Tempos cinzentos aqueles de 1974, plena ditadura, quando já tínhamos bem mais consciência do que acontecia nos porões do DOPS, da PF, da OBAN, nos quartéis. Sabíamos da matança no Araguaia, do extermínio de supostos ‘inimigos’ pelo regime, dos presos, da briga intestina entre liberais e radicais dentro das Forças Aramadas, do poderio totalitário da repressão. Havia um medo difuso instalado, mas resistíamos ... 
Lembro-me do jornalismo heróico e bem feito, com belas reportagens e boa linguagem da Tribuna da Bahia, do Jornal da Bahia, das bem montadas sucursais dos jornais do sul, os jornais ‘nanicos’ que proliferavam driblando a censura, os belos e libertários carnavais da Praça Castro Alves, o encontro dos trios, a volta gloriosa de Caetano e Gil, os Novos Baianos, o Julinho de Adelaide de Chico, o orgulho negro nascendo com força nos bairros de Salvador, a vontade de vencer as trevas, ver renascer o dia ... e o tricolor campeão brilhando na velha Fonte. 

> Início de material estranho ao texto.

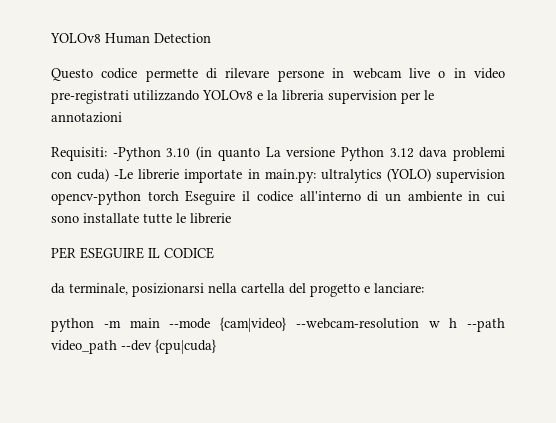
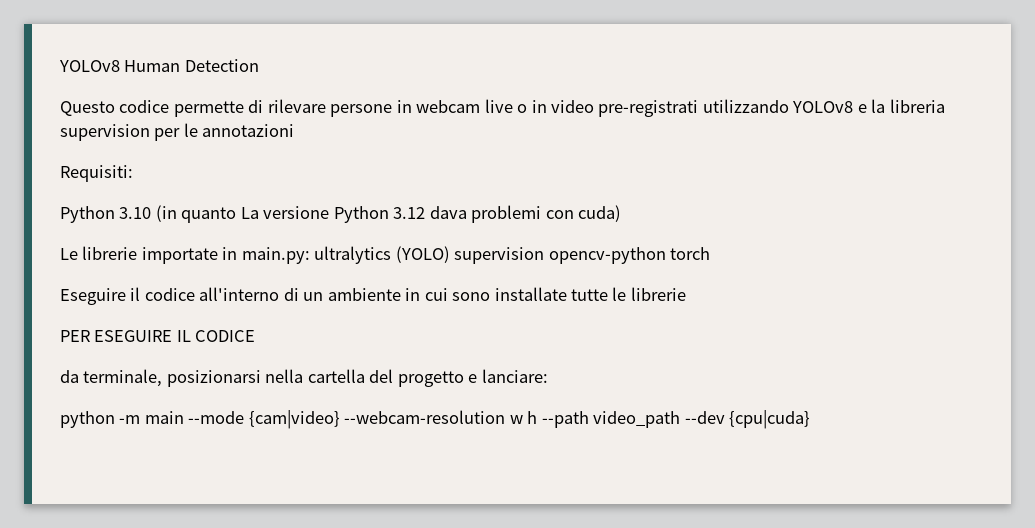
- Requisiti: -Python 3.10 (in quanto La versione Python 3.12 dava problemi con cuda) -Le librerie importate in main.py: ultralytics (YOLO) supervision opencv-python torch Eseguire il codice all'interno di un ambiente in cui sono installate tutte le librerie
+ Requisiti:
+ Python 3.10 (in quanto La versione Python 3.12 dava problemi con cuda)
+ Le librerie importate in main.py: ultralytics (YOLO) supervision opencv-python torch
+ Eseguire il codice all'interno di un ambiente in cui sono installate tutte le librerie

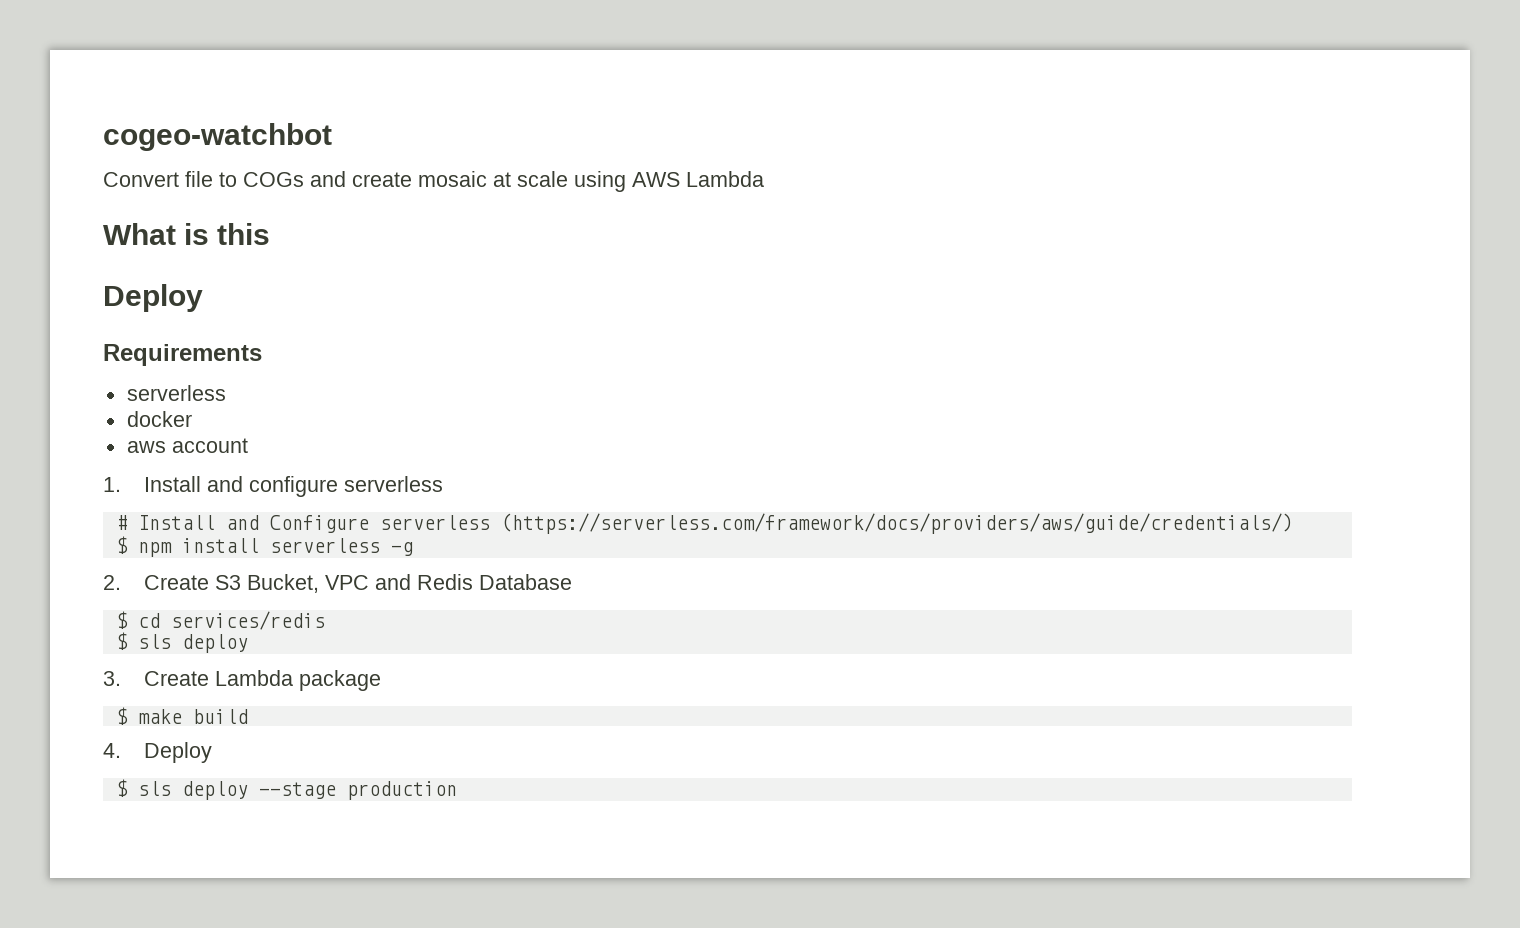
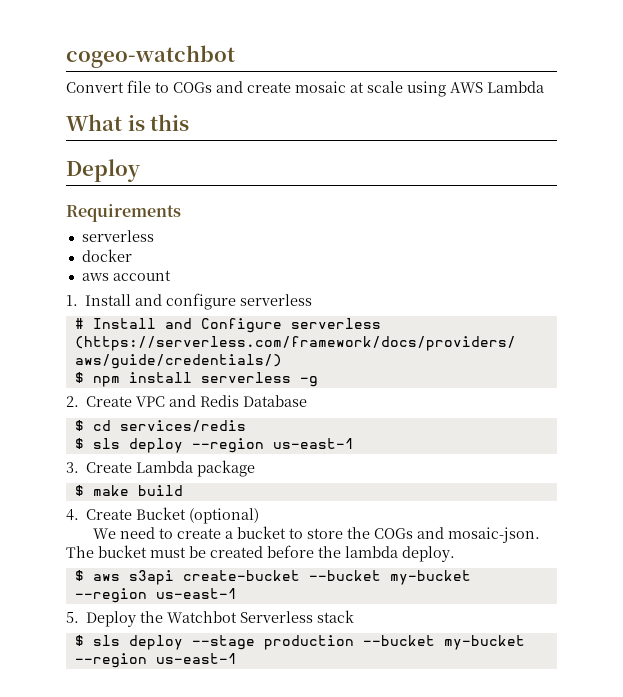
- 2. Create S3 Bucket, VPC and Redis Database
+ 2. Create VPC and Redis Database
  $ cd services/redis
- $ sls deploy
+ $ sls deploy --region us-east-1
- 4. Deploy
+ 4. Create Bucket (optional)
+ We need to create a bucket to store the COGs and mosaic-json. The bucket must be created before the lambda deploy.
+ $ aws s3api create-bucket --bucket my-bucket --region us-east-1
+ 5. Deploy the Watchbot Serverless stack
- $ sls deploy --stage production
+ $ sls deploy --stage production --bucket my-bucket --region us-east-1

Foi o ano da surpreendente copa do time da Holanda com seu carrossel, a ‘laranja mecânica’ comandada por Cruijff e Neeskens, em transmissão direta, tevê a cores, e, no final, a extraordinária Alemanha de Beckenbauer, Overath, Breitner, Muller ...campeã, em Munique, numa partida inesquecível contra os holandeses (2 x 1). O time brasileiro, campeão do mundo, que pra lá mandamos era um grupo individualista, presunçoso e mal preparado por Zagallo, onde os egos de Paulo Cesar, Jairzinho, Rivelino, Luis Pereira, Marinho e Leão ..., em conflito, amiudaram nossa bolinha. Vimos o time surrado na bola e no pau pelos holandeses.

Em 1978, ainda sob o governo militar, aconteceu a primeira greve dos metalúrgicos em São Bernardo dos Campos, comandada pelo operário Luis Inácio da Silva, o Lula. A Copa foi na Argentina do ditador general Videla, um regime militar ainda mais duro que o brasileiro. No futebol, tínhamos um grupo renovado de bons jogadores (Toninho, Oscar, Amaral, Nelinho, Cerezzo, Zico, Roberto Dinamite, Dirceu e a pérola mineira, o Reinaldo) sob o comando ‘mão-de-ferro” de um homem de confiança dos militares no poder, o Claudio Coutinho. 

Saímos da competição sem uma derrota sequer, mas nada mostramos de futebol além de disciplina tática e força. A campeã foi a Argentina, na tora, com toda sorte de pressões, dentro e fora de campo, a árbitros e adversários. A Copa dos Generais, em gramados horríveis e arquibancadas exultantes de ‘patriotismos’. Mas não esqueçamos : ‘Los hermanos’ possuíam um timaço: Fillol, Pasarella, Tarantini, Ardiles, Mário Kempes, Ortiz, Luque ... 
O sonho do tetra seria em 1982, com Telê Santana à frente de uma equipe de sonhos.